![]() |
Tiap tahun, pemerintah daerah (pemda) fokus untuk menyusun Anggaran Pendapatan dan Belanja Daerah (APBD). Proses penyusunannya sudah baku. Diawali menampung aspirasi dari publik yang disebut Musrembang di tingkat keca,atan. Idealnya begitu. Kenyataannya tak seperti itu.
APBD lebih banyak hasil dari diskusi Tim APBD (TAPBD). Selain Kepala Daerah, di dalam TAPBD ada organisasi pemerintah daerah (OPD) lain seperti sekretaris daerah, Bappeda, badan keuangan daerah, dan lain sebagainya.
Rapat-rapat TAPBD ini yang mengkaji dan menetukan apa yang menjadi program kerja pemda dalam APBD. Semua diuraikan secara rigit, apa konsep kerjanya, dan seperti apa indikator dari setiap program kerja.
Setelah semua ditetapkan, tinggal dinarasikan ke dalam program-program kerja. Kerja menarasikan ini menjadi tanggung jawab Bappeda.
Bappeda mengawali dengan mengumpulkan Renja (rencana kerja) OPD, berhubungan langsung dengan bagian perencanaan di tiap-tiap OPD. Kemudian merangkumnya dalam naskah awal bernama KUA-PPAS, garis besar program kerja, pembiayaan, dan perkiraan hasil yang akan diperoleh.
KUA PPAS bukan informasi rahasia. Pemda harus mempublikasikannya kepada publik. Tapi pemda menjadikannya informasi rahasia, menutupinya dari publik. Bahkan, beberapa pemda menyembunyikan KUA PPAS dari siapa saja, termasuk dari legislatif. Pemda hanya terbuka terhadap Badan Pemeriksa Keuangan (BPK) dan Menteri Dalam Negeri (Mendagri).

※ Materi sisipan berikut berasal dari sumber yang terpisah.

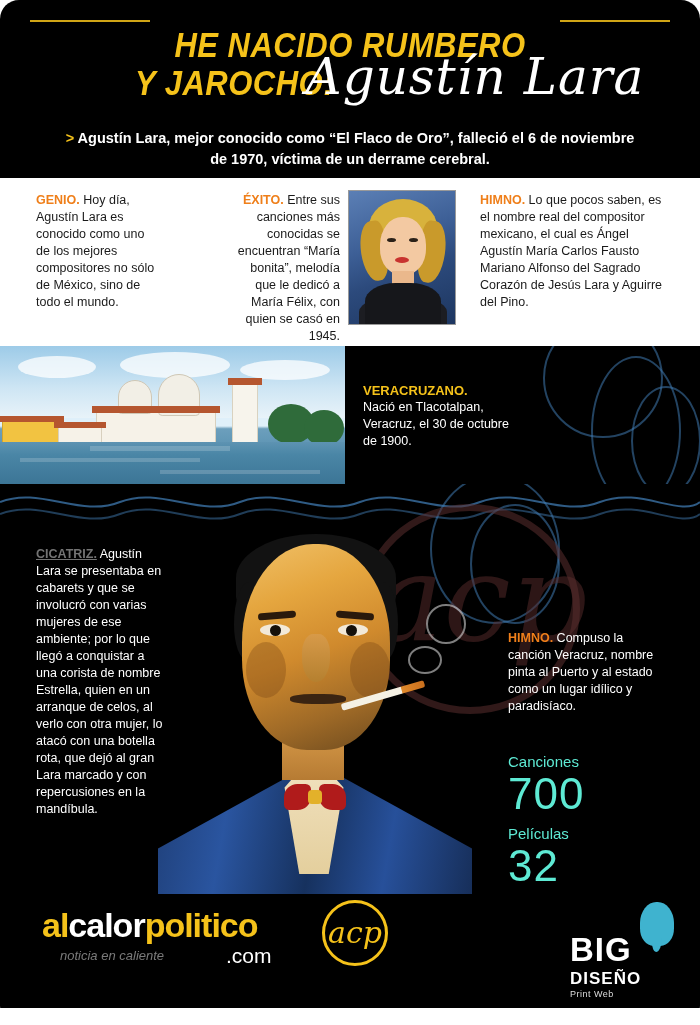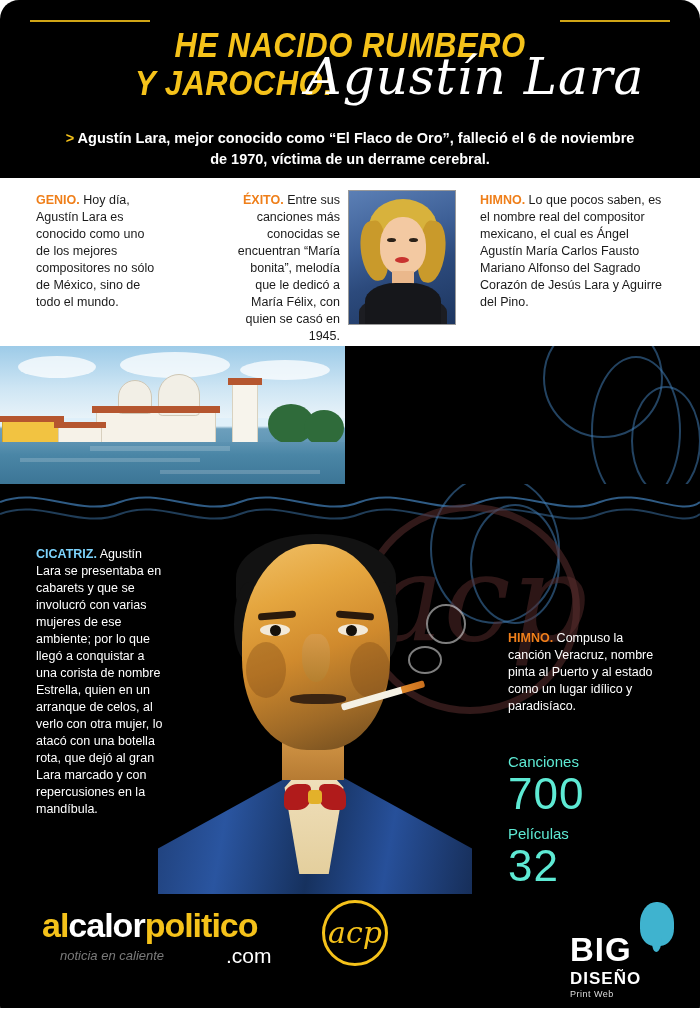"VERACRUZANO." div.veracruzano-text { html: none -> <div> <b>VERACRUZANO.</b><span>Nació en Tlacotalpan, Veracruz, el 30 de octubre de 1900.</span> </div> }
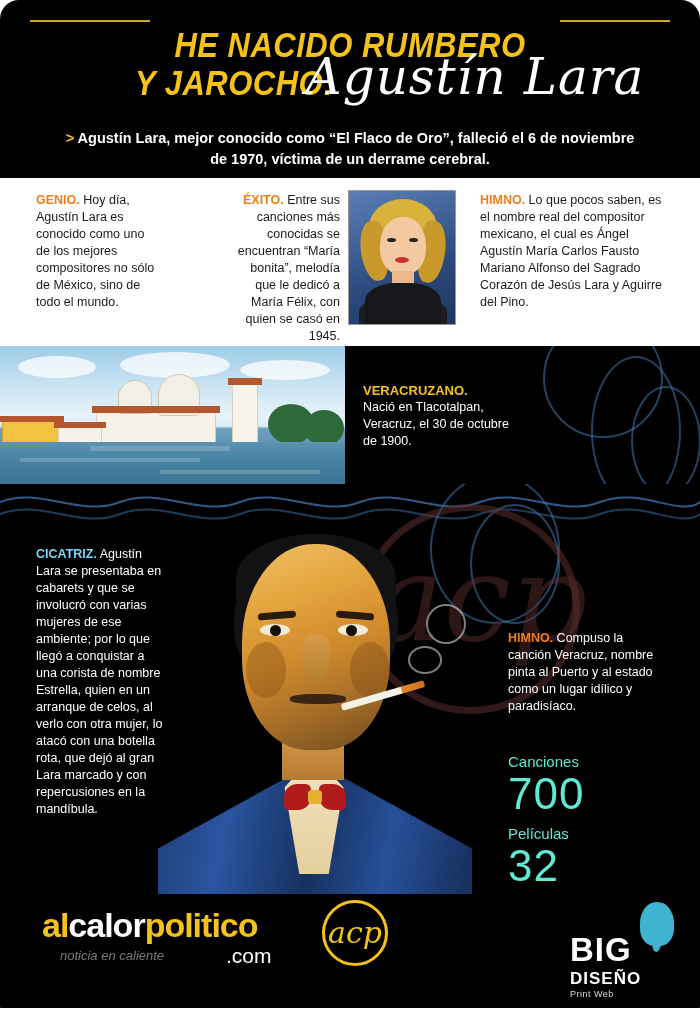"CICATRIZ." .cicatriz b { color: #7dd3fc -> #737373; text-decoration: none -> underline }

Bedah APBD tidak bisa dilakukan publik karena informasi tidak transparan. Pemda merahasiakannya dan ini yang menyebabkan korupsi APBD acap terjadi. Tidak ada pengawas independen. Laku pengawasan diambil alih oleh pemerintah sendiri. Mirip jeruk makan jeruk. Hasilnya bisa ditebak, korupsi APBD melahirkan tindak kejahatan baru lainnya, gratifikasi maupun pencucian uang.
Persoalan inilah yang menyebabkan serapan APBD selalu bermasalah tiap tahun. Pemda ekstra hati-hati mengelola APBD, khawatir kegiatannya jadi sorotan banyak pihak. Program dikerjalan ekstra ketat, tapi yang berkaitan dengan bantuan sosial akan dipercepat. Program ini bisa mengambil hati publik dan resikonya rendah.
Pemda suka mengambil hati publik. Pemda gemar dipuja-puji. Padahal tak pantas dipuji. Yangi dilakukan pemda dari tahun ke tahun hanya rutinitas. Sesuatu yang sudah ajek. Tradisi yang sudah baku. Tidak ada inovasi. Dinamikanya pun monoton.
Sayang, melakukan yang rutin saja Pemda tak genah. Kasihan rakyat terlanjur punya ekspentasi tinggi. Dan, persoalan seperti ini, berulang tiap tahun. Sementara Pemda selalu merasa telah banyak berbuat.